Task prompt
Repeat the entries that follow verbatim, without any of their pictures.

[[ Material shown open ]]

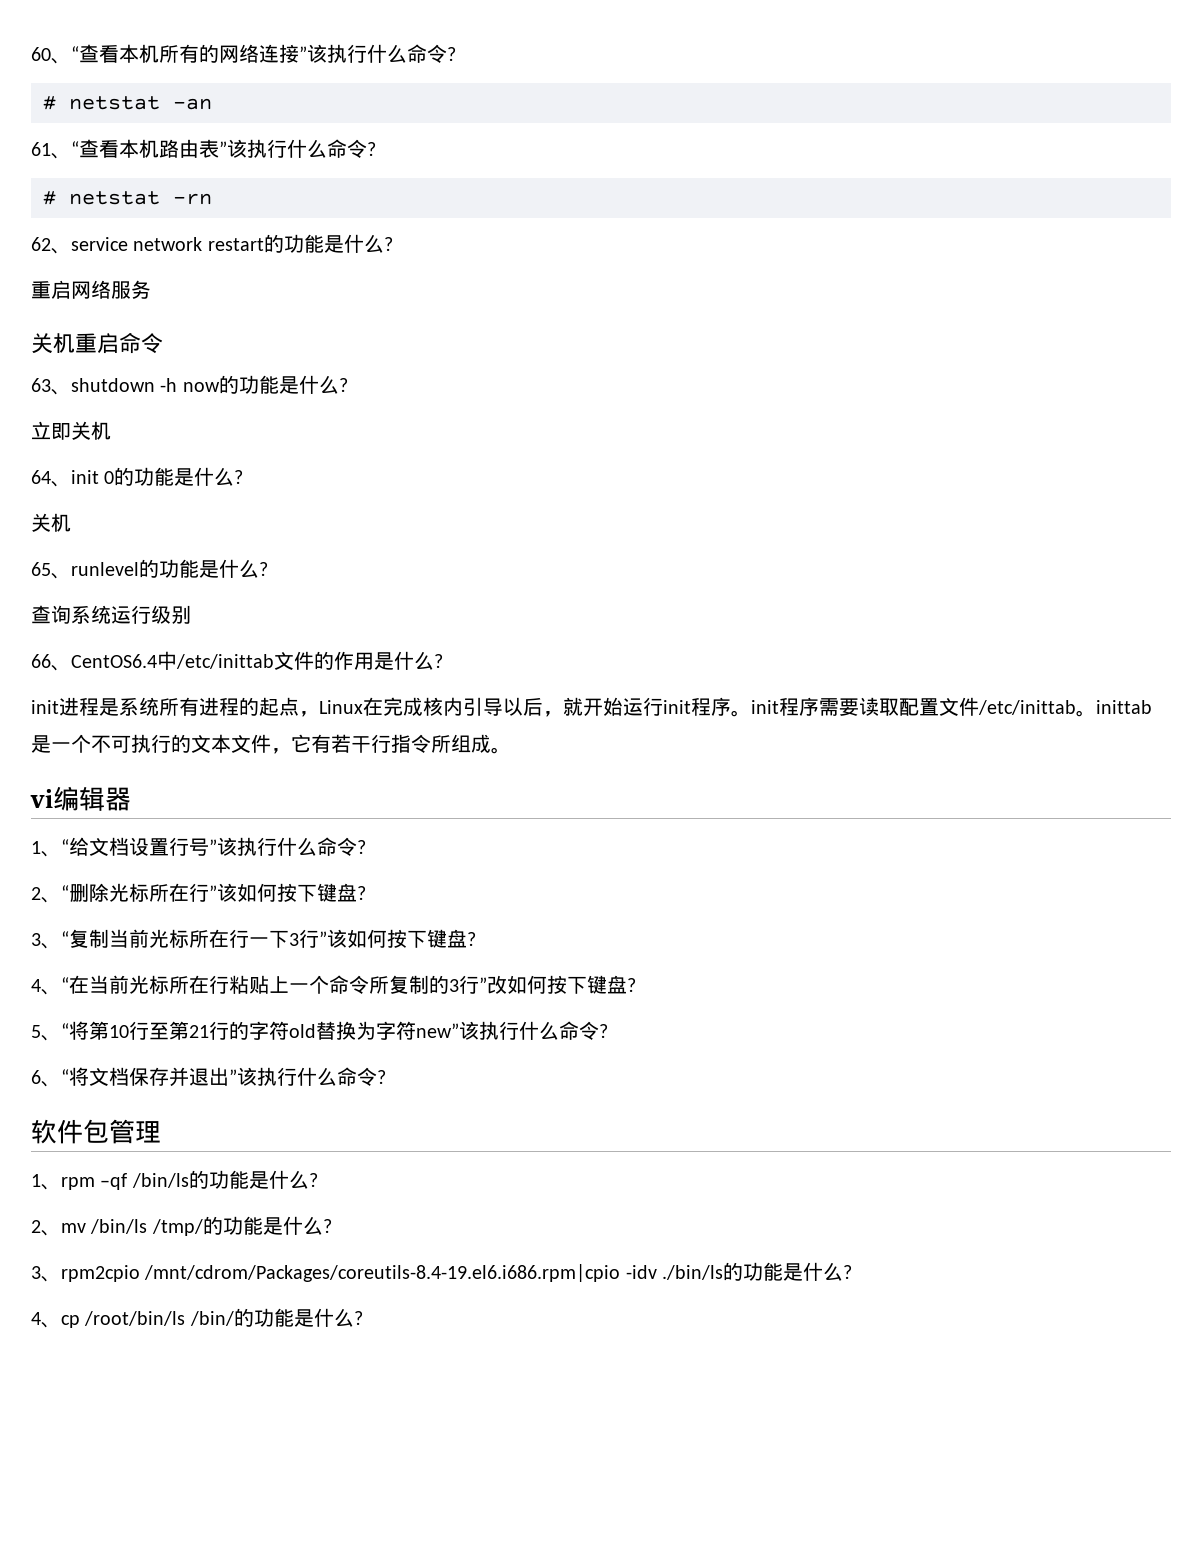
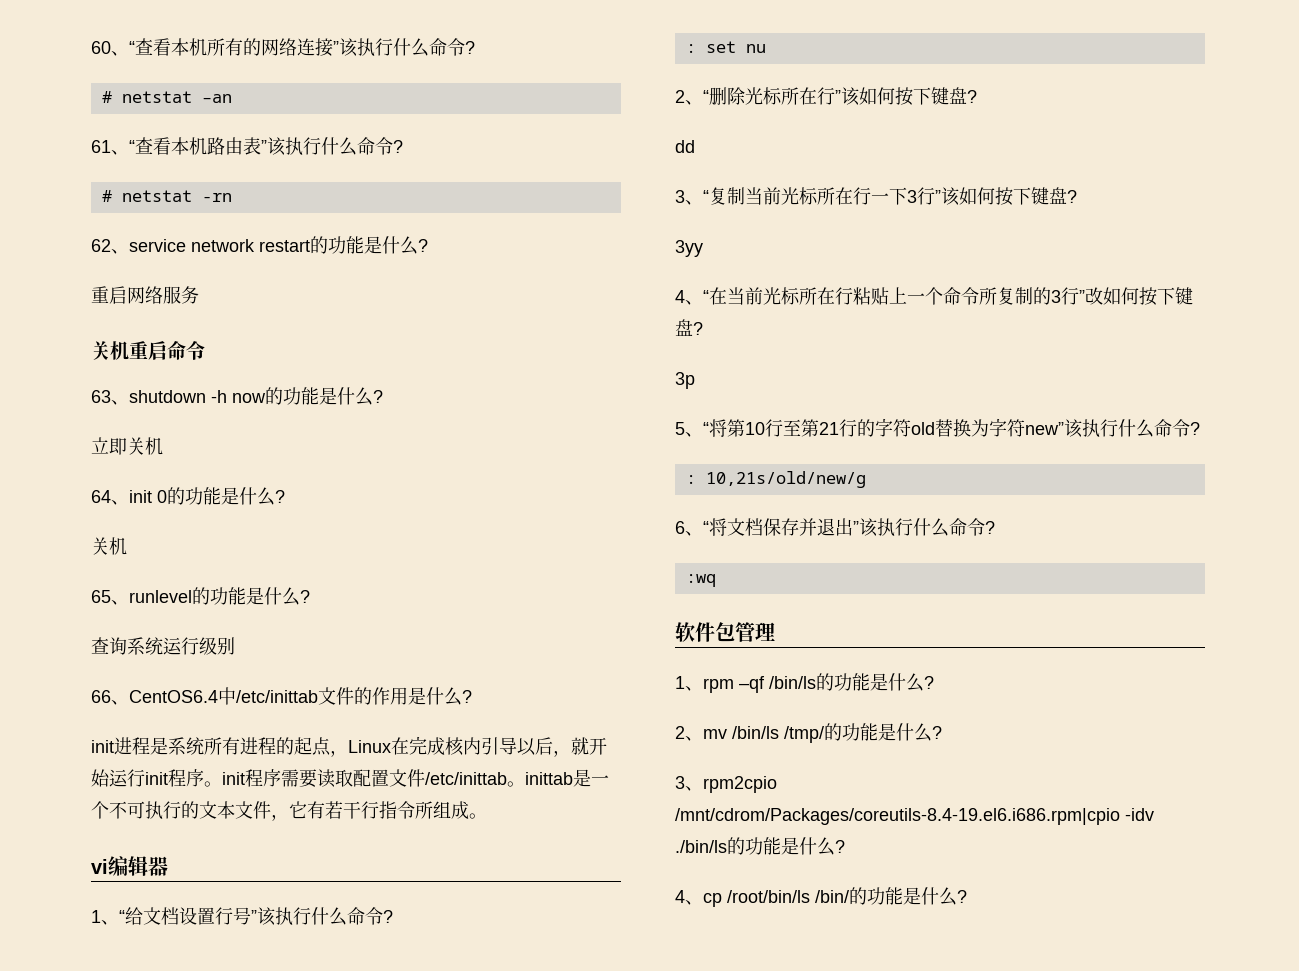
+ : set nu
+ dd
+ 3yy
+ 3p
+ : 10,21s/old/new/g
+ :wq

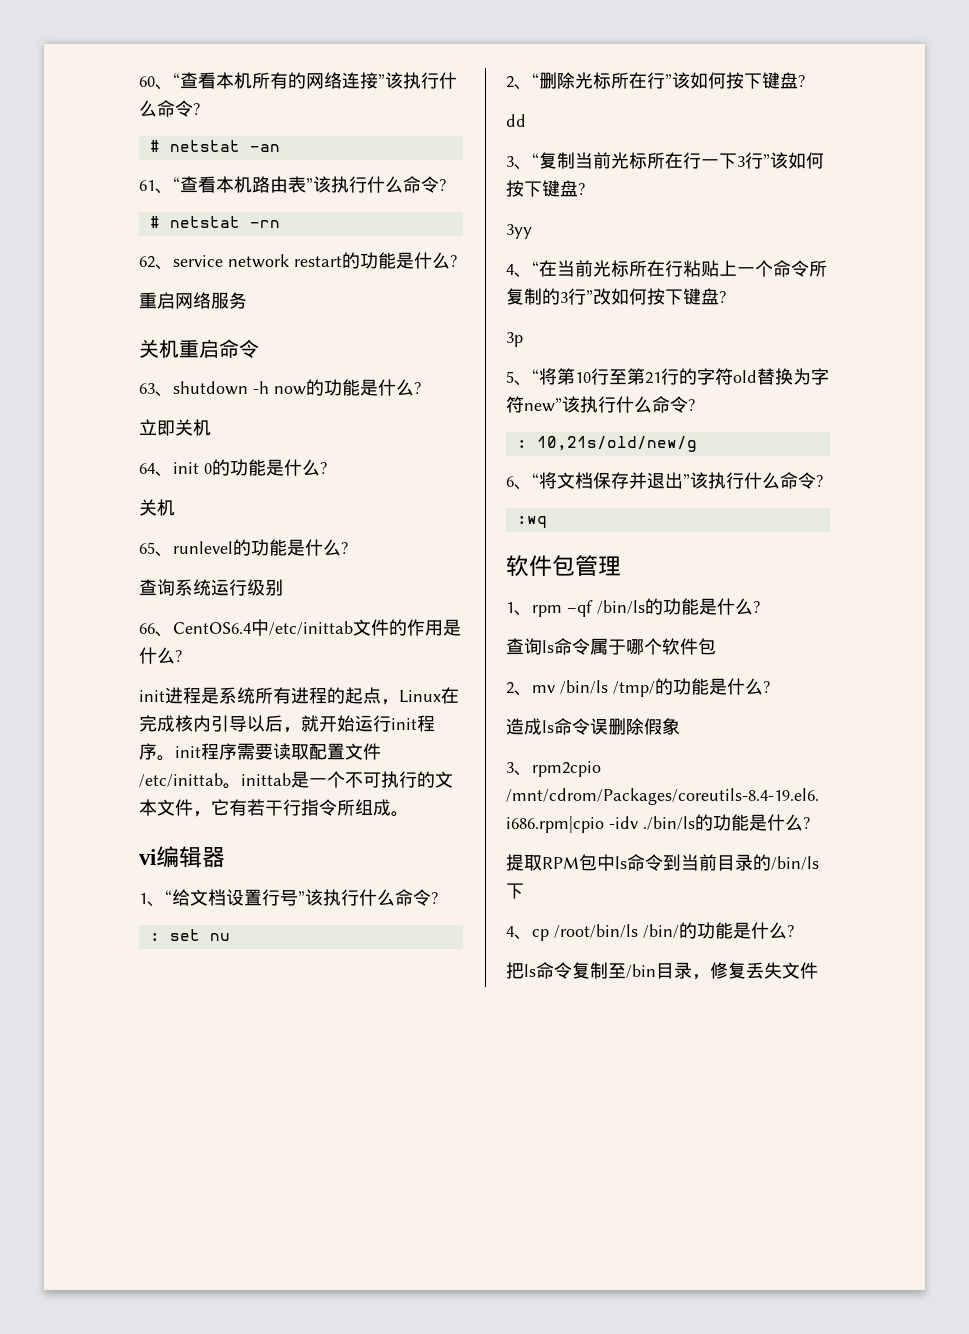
+ 查询ls命令属于哪个软件包
+ 造成ls命令误删除假象
+ 提取RPM包中ls命令到当前目录的/bin/ls下
+ 把ls命令复制至/bin目录，修复丢失文件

[[ Material shown closed ]]

Exercise output
+ : set nu
+ dd
+ 3yy
+ 3p
+ : 10,21s/old/new/g
+ :wq

+ 查询ls命令属于哪个软件包
+ 造成ls命令误删除假象
+ 提取RPM包中ls命令到当前目录的/bin/ls下
+ 把ls命令复制至/bin目录，修复丢失文件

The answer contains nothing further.